Problem details:
Give back an exact copy of the entries beneath, minus the pictures.

Working data:

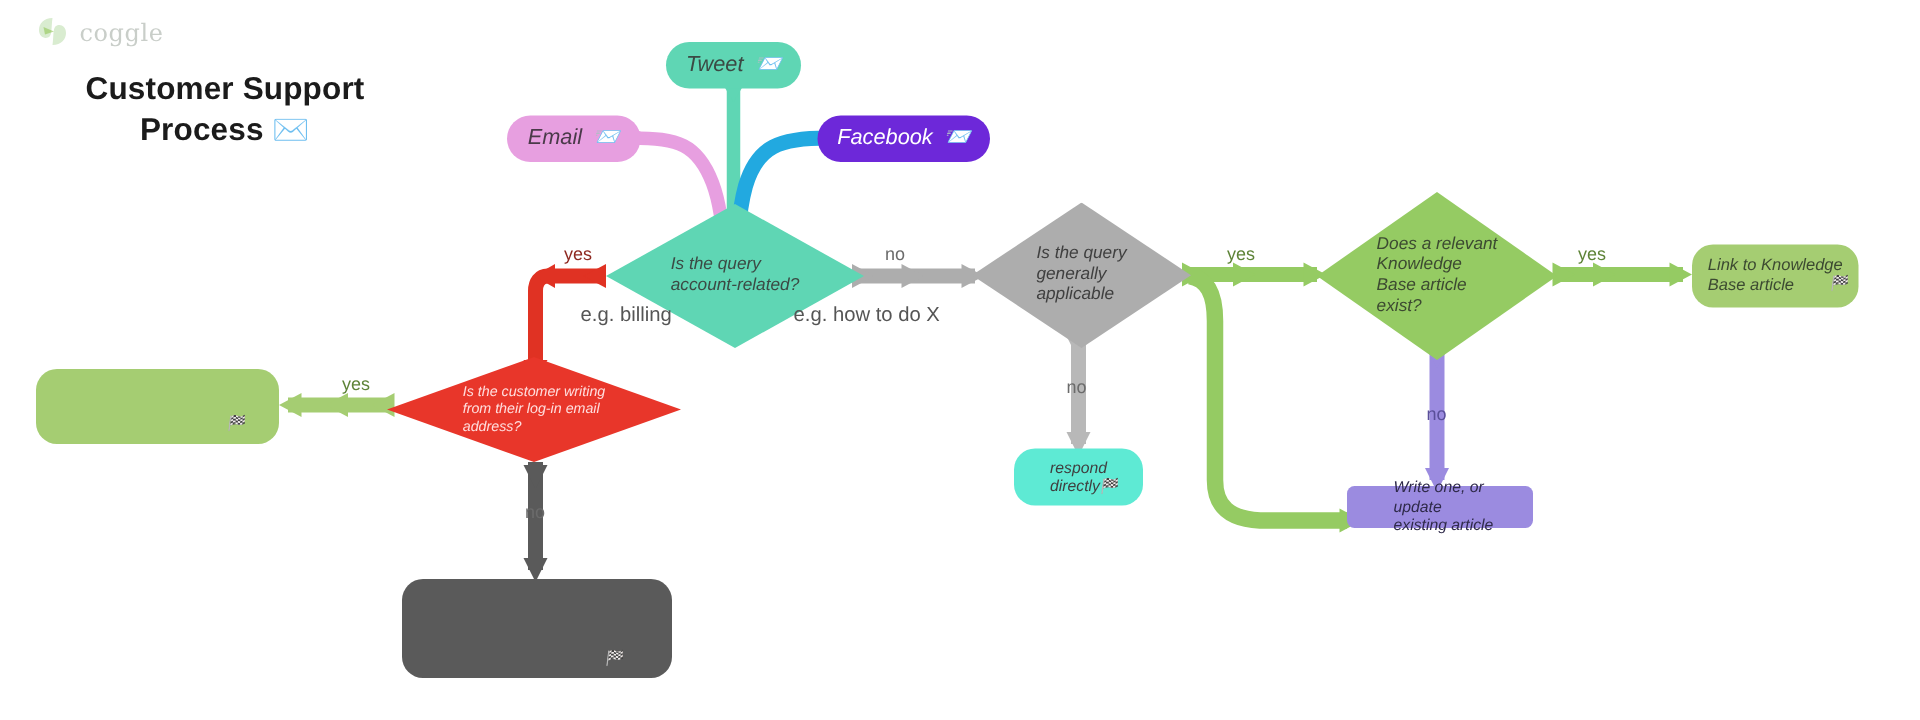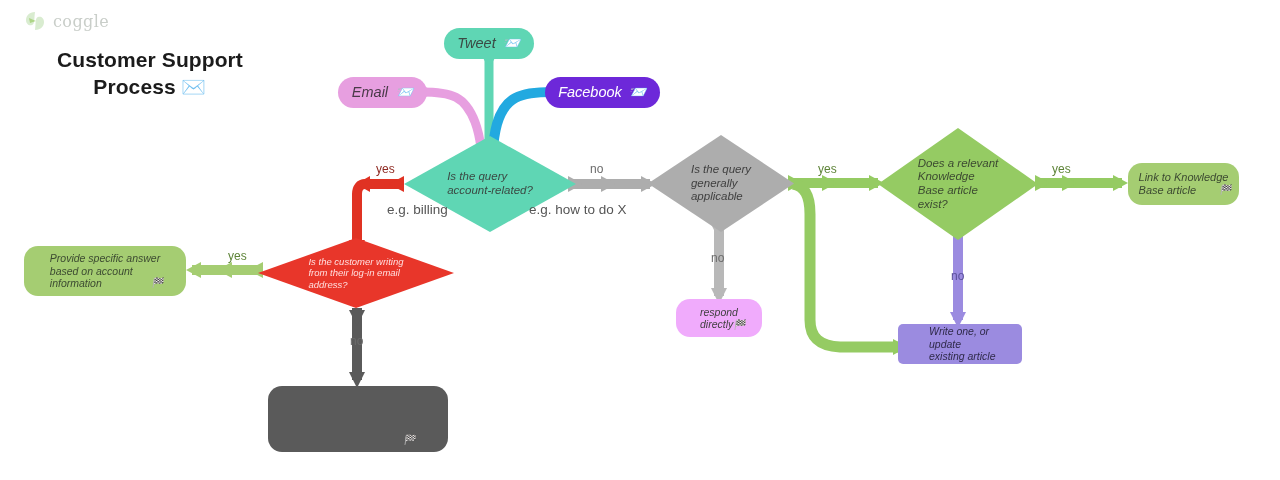--- a/index.html
+++ b/index.html
@@ -265,9 +265,6 @@
   </div>
 
   <div class="node softbox" style="left:24px; top:246px; width:162px; height:50px; background:#A5CD72; color:#3c4a31; font-size:10.5px;">
-    <span class="txt">Provide specific answer
-based on account
-information</span>
     <span class="txt" style="position:absolute; left:127px; bottom:7px; padding:0; font-size:10px;">🏁</span>
   </div>
 

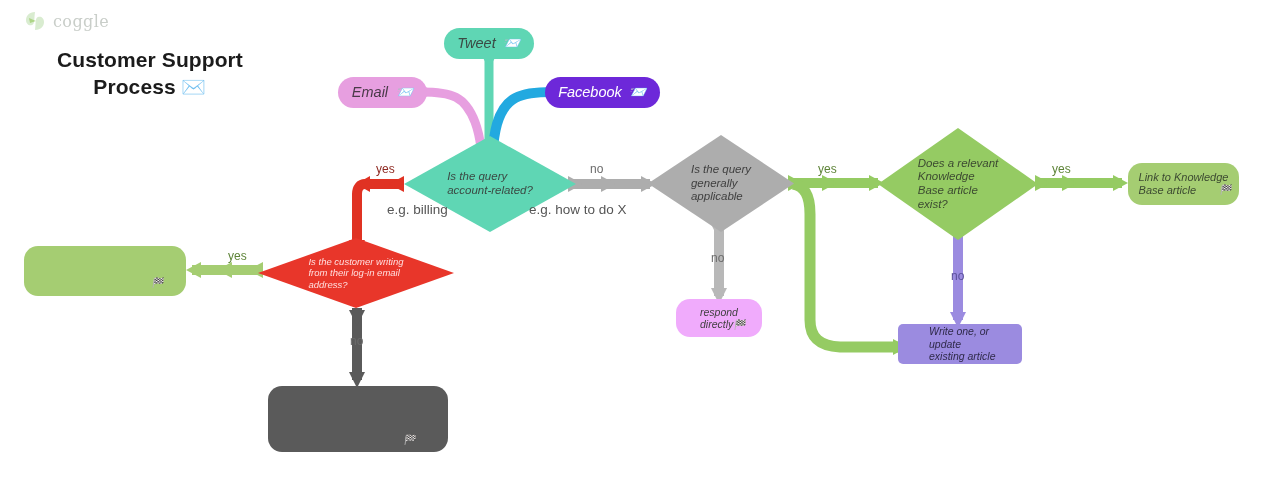--- a/index.html
+++ b/index.html
@@ -268,7 +268,7 @@
     <span class="txt" style="position:absolute; left:127px; bottom:7px; padding:0; font-size:10px;">🏁</span>
   </div>
 
-  <div class="node softbox" style="left:676px; top:299px; width:86px; height:38px; background:#f0abfc; color:#3f3f3f; font-size:10.5px;">
+  <div class="node softbox" style="left:676px; top:299px; width:86px; height:38px; background:#5eead4; color:#3f3f3f; font-size:10.5px;">
     <span class="txt">respond
 directly</span>
     <span class="txt" style="position:absolute; left:57px; bottom:6px; padding:0; font-size:10px;">🏁</span>

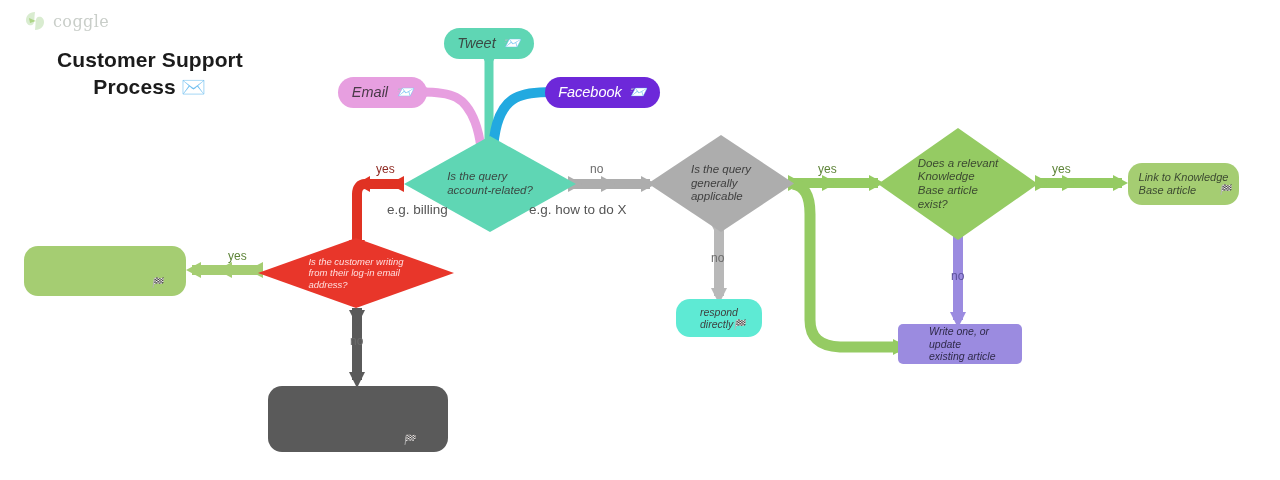--- a/index.html
+++ b/index.html
@@ -274,7 +274,7 @@
     <span class="txt" style="position:absolute; left:57px; bottom:6px; padding:0; font-size:10px;">🏁</span>
   </div>
 
-  <div class="node rrect" style="left:898px; top:324px; width:124px; height:40px; background:#9B8BE0; color:#2f2a4a; font-size:10.5px;padding-left:25px;">
+  <div class="node rrect" style="left:898px; top:324px; width:124px; height:28px; background:#9B8BE0; color:#2f2a4a; font-size:10.5px;padding-left:25px;">
     <span class="txt">Write one, or update
 existing article</span>
   </div>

Output for this exercise:
--- a/index.html
+++ b/index.html
@@ -265,9 +265,6 @@
   </div>
 
   <div class="node softbox" style="left:24px; top:246px; width:162px; height:50px; background:#A5CD72; color:#3c4a31; font-size:10.5px;">
-    <span class="txt">Provide specific answer
-based on account
-information</span>
     <span class="txt" style="position:absolute; left:127px; bottom:7px; padding:0; font-size:10px;">🏁</span>
   </div>
 

--- a/index.html
+++ b/index.html
@@ -268,7 +268,7 @@
     <span class="txt" style="position:absolute; left:127px; bottom:7px; padding:0; font-size:10px;">🏁</span>
   </div>
 
-  <div class="node softbox" style="left:676px; top:299px; width:86px; height:38px; background:#f0abfc; color:#3f3f3f; font-size:10.5px;">
+  <div class="node softbox" style="left:676px; top:299px; width:86px; height:38px; background:#5eead4; color:#3f3f3f; font-size:10.5px;">
     <span class="txt">respond
 directly</span>
     <span class="txt" style="position:absolute; left:57px; bottom:6px; padding:0; font-size:10px;">🏁</span>

--- a/index.html
+++ b/index.html
@@ -274,7 +274,7 @@
     <span class="txt" style="position:absolute; left:57px; bottom:6px; padding:0; font-size:10px;">🏁</span>
   </div>
 
-  <div class="node rrect" style="left:898px; top:324px; width:124px; height:40px; background:#9B8BE0; color:#2f2a4a; font-size:10.5px;padding-left:25px;">
+  <div class="node rrect" style="left:898px; top:324px; width:124px; height:28px; background:#9B8BE0; color:#2f2a4a; font-size:10.5px;padding-left:25px;">
     <span class="txt">Write one, or update
 existing article</span>
   </div>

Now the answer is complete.